Instructions for the task
Please transcribe every record below exactly, leaving out the pictures.

Material for this task

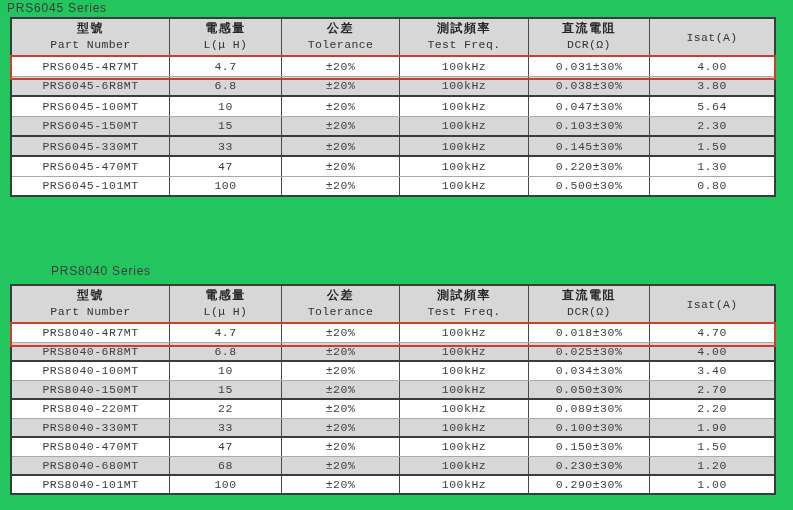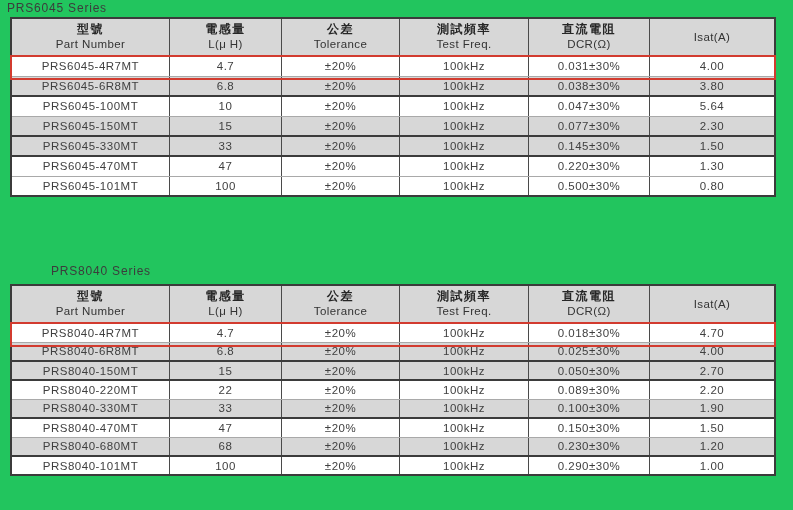--- a/index.html
+++ b/index.html
@@ -15,7 +15,7 @@
   }
   #title-0{top:1px;}
   #title-1{top:264px;margin-left:44px;}
-  .table-wrap{position:absolute;left:10px;width:766px;}
+  .table-wrap{position:absolute;left:10px;width:766px;font-family:Liberation Mono, monospace;}
   #wrap-0{top:17px;}
   #wrap-1{top:284px;}
   table.spec-table{

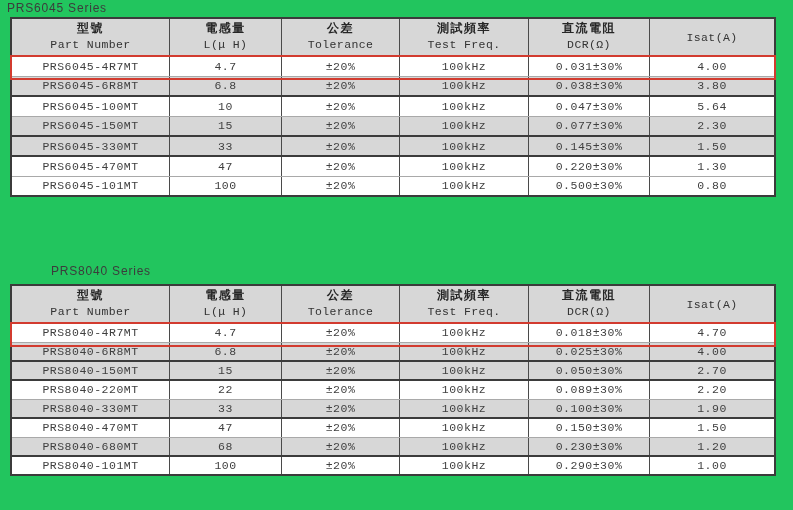--- a/index.html
+++ b/index.html
@@ -118,7 +118,7 @@
             <td>15</td>
             <td>±20%</td>
             <td>100kHz</td>
-            <td>0.077±30%</td>
+            <td>0.103±30%</td>
             <td>2.30</td>
           </tr>
           <tr class="even">

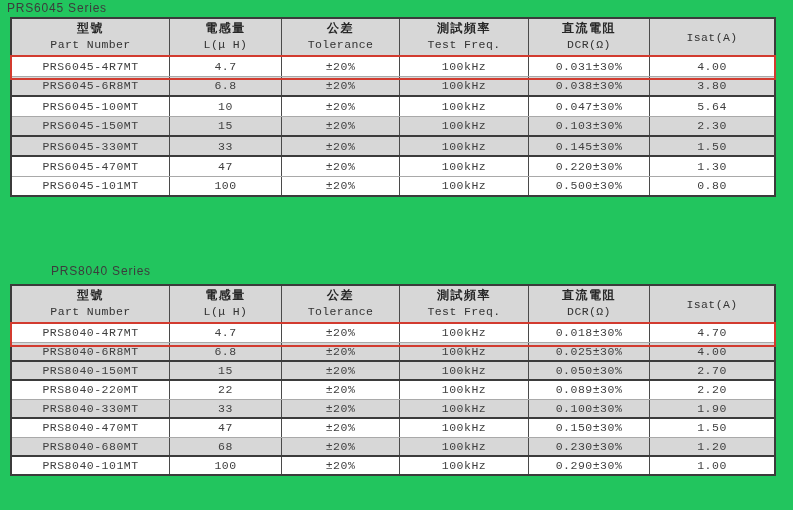--- a/index.html
+++ b/index.html
@@ -198,6 +198,14 @@
             <td>0.025±30%</td>
             <td>4.00</td>
           </tr>
+          <tr class="odd">
+            <td>PRS8040-100MT</td>
+            <td>10</td>
+            <td>±20%</td>
+            <td>100kHz</td>
+            <td>0.034±30%</td>
+            <td>3.40</td>
+          </tr>
           <tr class="even">
             <td>PRS8040-150MT</td>
             <td>15</td>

Exercise response
--- a/index.html
+++ b/index.html
@@ -15,7 +15,7 @@
   }
   #title-0{top:1px;}
   #title-1{top:264px;margin-left:44px;}
-  .table-wrap{position:absolute;left:10px;width:766px;}
+  .table-wrap{position:absolute;left:10px;width:766px;font-family:Liberation Mono, monospace;}
   #wrap-0{top:17px;}
   #wrap-1{top:284px;}
   table.spec-table{

--- a/index.html
+++ b/index.html
@@ -118,7 +118,7 @@
             <td>15</td>
             <td>±20%</td>
             <td>100kHz</td>
-            <td>0.077±30%</td>
+            <td>0.103±30%</td>
             <td>2.30</td>
           </tr>
           <tr class="even">

--- a/index.html
+++ b/index.html
@@ -198,6 +198,14 @@
             <td>0.025±30%</td>
             <td>4.00</td>
           </tr>
+          <tr class="odd">
+            <td>PRS8040-100MT</td>
+            <td>10</td>
+            <td>±20%</td>
+            <td>100kHz</td>
+            <td>0.034±30%</td>
+            <td>3.40</td>
+          </tr>
           <tr class="even">
             <td>PRS8040-150MT</td>
             <td>15</td>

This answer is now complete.